Nachdem ich meinen Körper abgetrocknet und meine Haare etwas angeföhnt hatte, schlüpfte ich wieder in den Jogginganzug und verließ das Badezimmer. In der Küche saß Sebastian und klopfte auf den Stuhl neben sich. Ich blieb stehen und sah mich um. Auf dem Esstisch standen unzählige Gläser, dazu Unmengen an Schleifchen, Perlen, Glitzerpulver in verschiedenen Farben und noch anderes, was ich nicht so recht zuordnen konnte.
»Was ist hier los? Hast du einen Kindergarten ausgeraubt?«
Ich hörte ein Schnauben aus dem Wohnzimmer und erblickte Hiro auf der Couch.
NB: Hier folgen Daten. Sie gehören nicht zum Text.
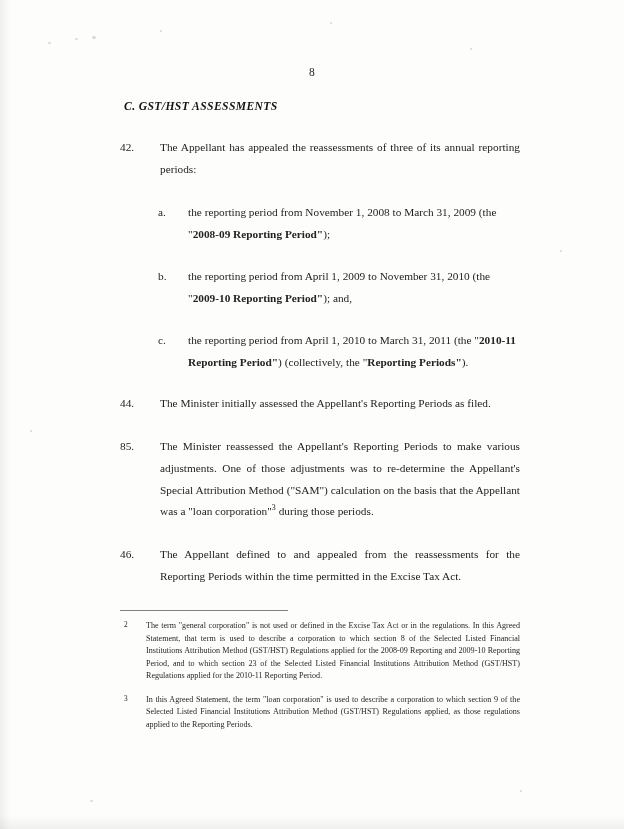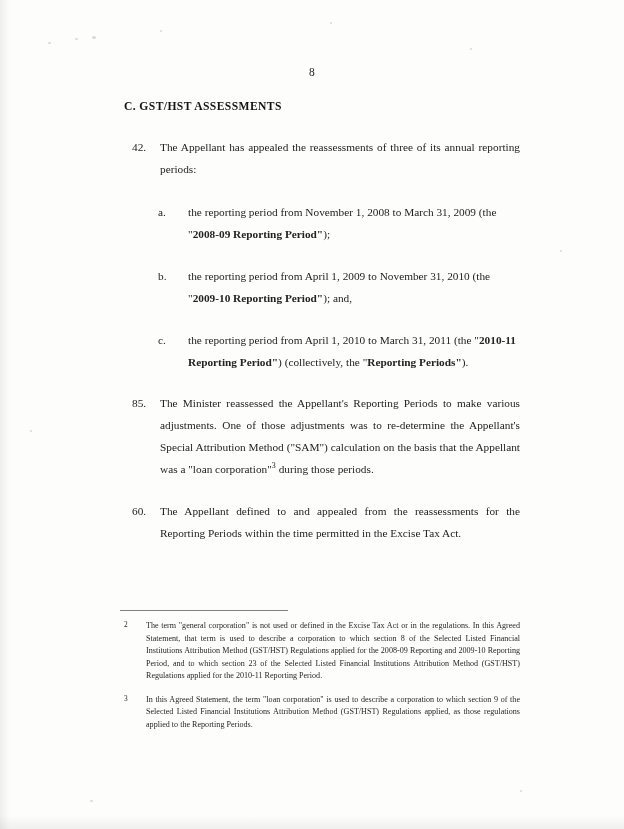"C. GST/HST ASSESSMENTS" .section-heading { font-style: none -> italic }
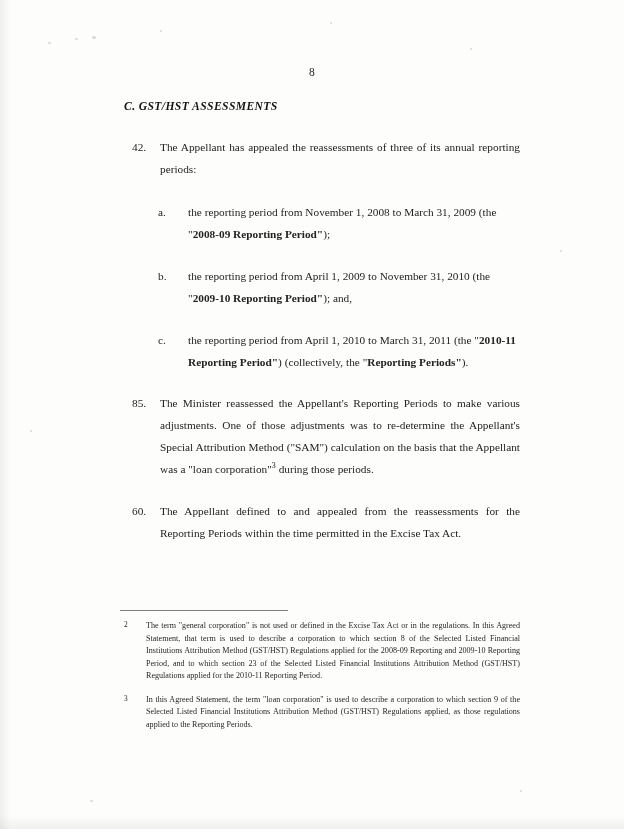"42." .para .num { left: 12px -> 0 }
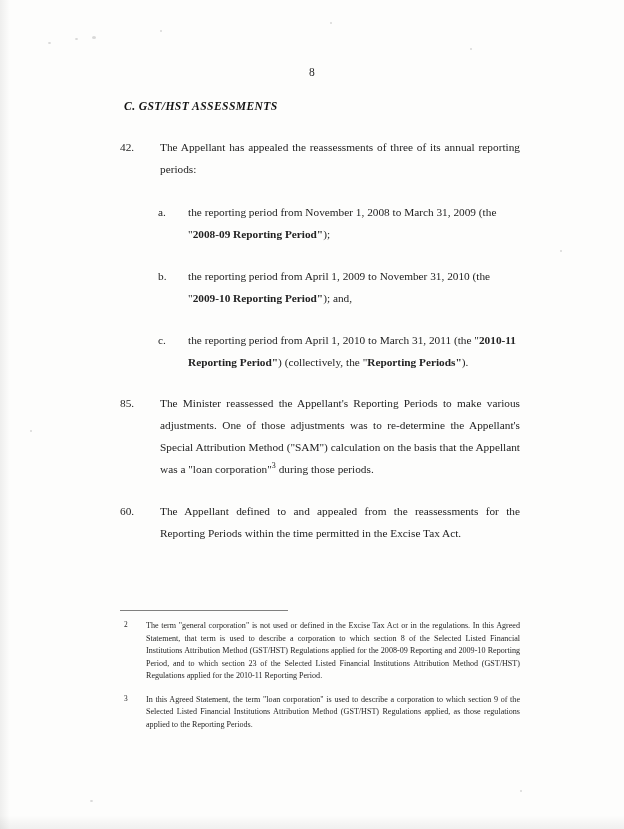"44." div.para { html: none -> <div> <span>44.</span> <span>The Minister initially assessed the Appellant's Reporting Periods as filed.</span> </div> }
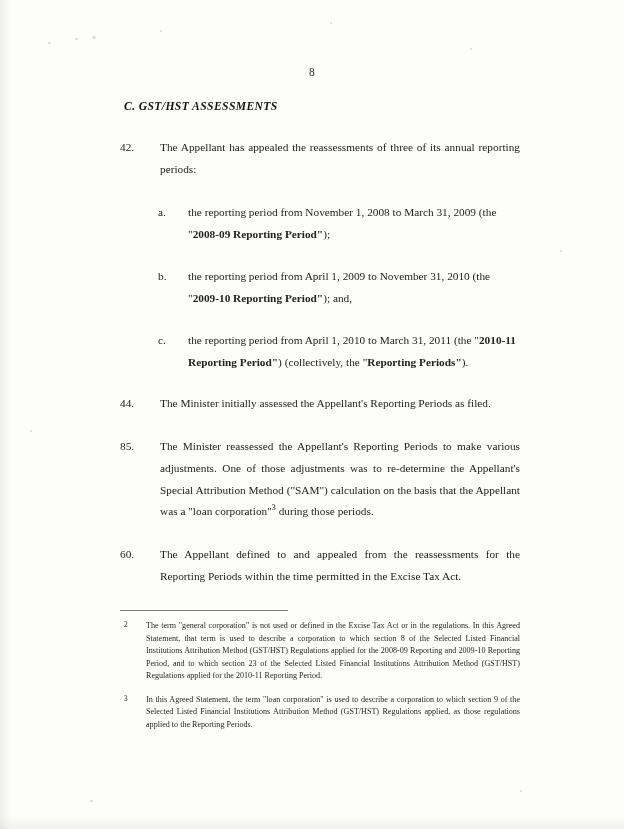"60." span.num { text: 60 -> 46 }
»Bitte, Nora, hilf Sebastian! Sonst muss ich es später ausbaden.«
Sebastian warf Hiro, der sich auf der Couch nun umgedreht hatte und mit dem Rücken zu uns lag, einen bösen Blick zu.
»Du willst mir ja nicht helfen, also sei wenigstens still!«
Hiro hob abwehrend beide Hände und drehte den Kopf, um mich flehend anzusehen. Ich seufzte und schlurfte dann zu Sebastian hinüber. In der ganzen Küche stapelten sich körbeweise Zwetschgen, Äpfel und ...
»Was sind das für seltsame Dinger?« Sebastian schaute mich schockiert an.
»Das sind Quitten.« Ach, so sahen die also aus. Ich hatte noch nie zuvor welche gesehen, geschweige denn probiert.